**Description of the task:**
Beneath this instruction is a listing; print exactly the lines in it starting at the line that contains "html: <li>Servizio mezza" and going through the line that contains "<li>Unattended parking, free".

**Exercise input:**
※

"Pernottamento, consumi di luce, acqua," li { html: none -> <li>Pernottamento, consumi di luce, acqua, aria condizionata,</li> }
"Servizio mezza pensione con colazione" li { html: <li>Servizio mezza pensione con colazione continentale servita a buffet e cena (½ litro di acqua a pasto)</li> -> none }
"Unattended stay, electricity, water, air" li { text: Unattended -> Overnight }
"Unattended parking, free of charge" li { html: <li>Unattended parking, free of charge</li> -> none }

※

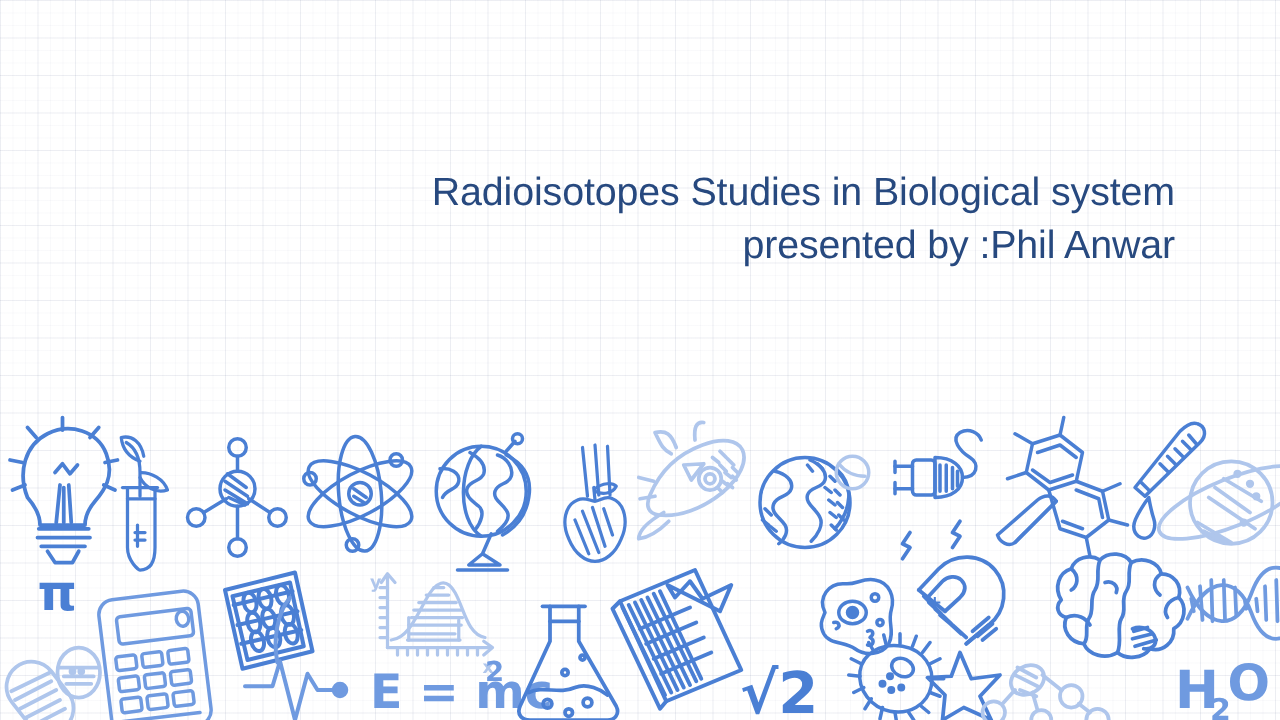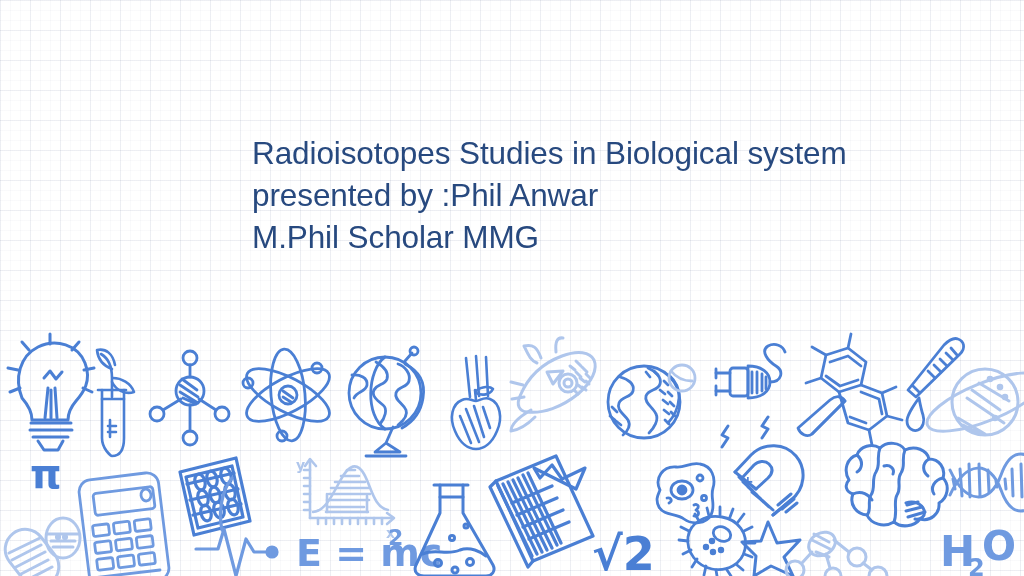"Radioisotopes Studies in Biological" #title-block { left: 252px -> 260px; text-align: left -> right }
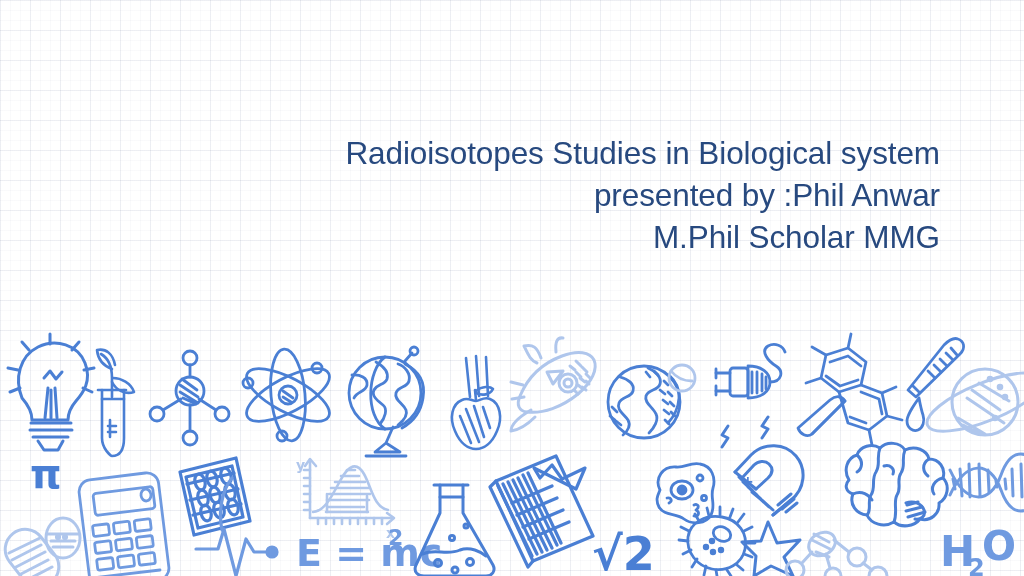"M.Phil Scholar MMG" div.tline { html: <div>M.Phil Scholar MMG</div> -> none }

※

**Answer section:**
"Servizio mezza pensione con colazione" li { html: <li>Servizio mezza pensione con colazione continentale servita a buffet e cena (½ litro di acqua a pasto)</li> -> none }
"Unattended stay, electricity, water, air" li { text: Unattended -> Overnight }
"Unattended parking, free of charge" li { html: <li>Unattended parking, free of charge</li> -> none }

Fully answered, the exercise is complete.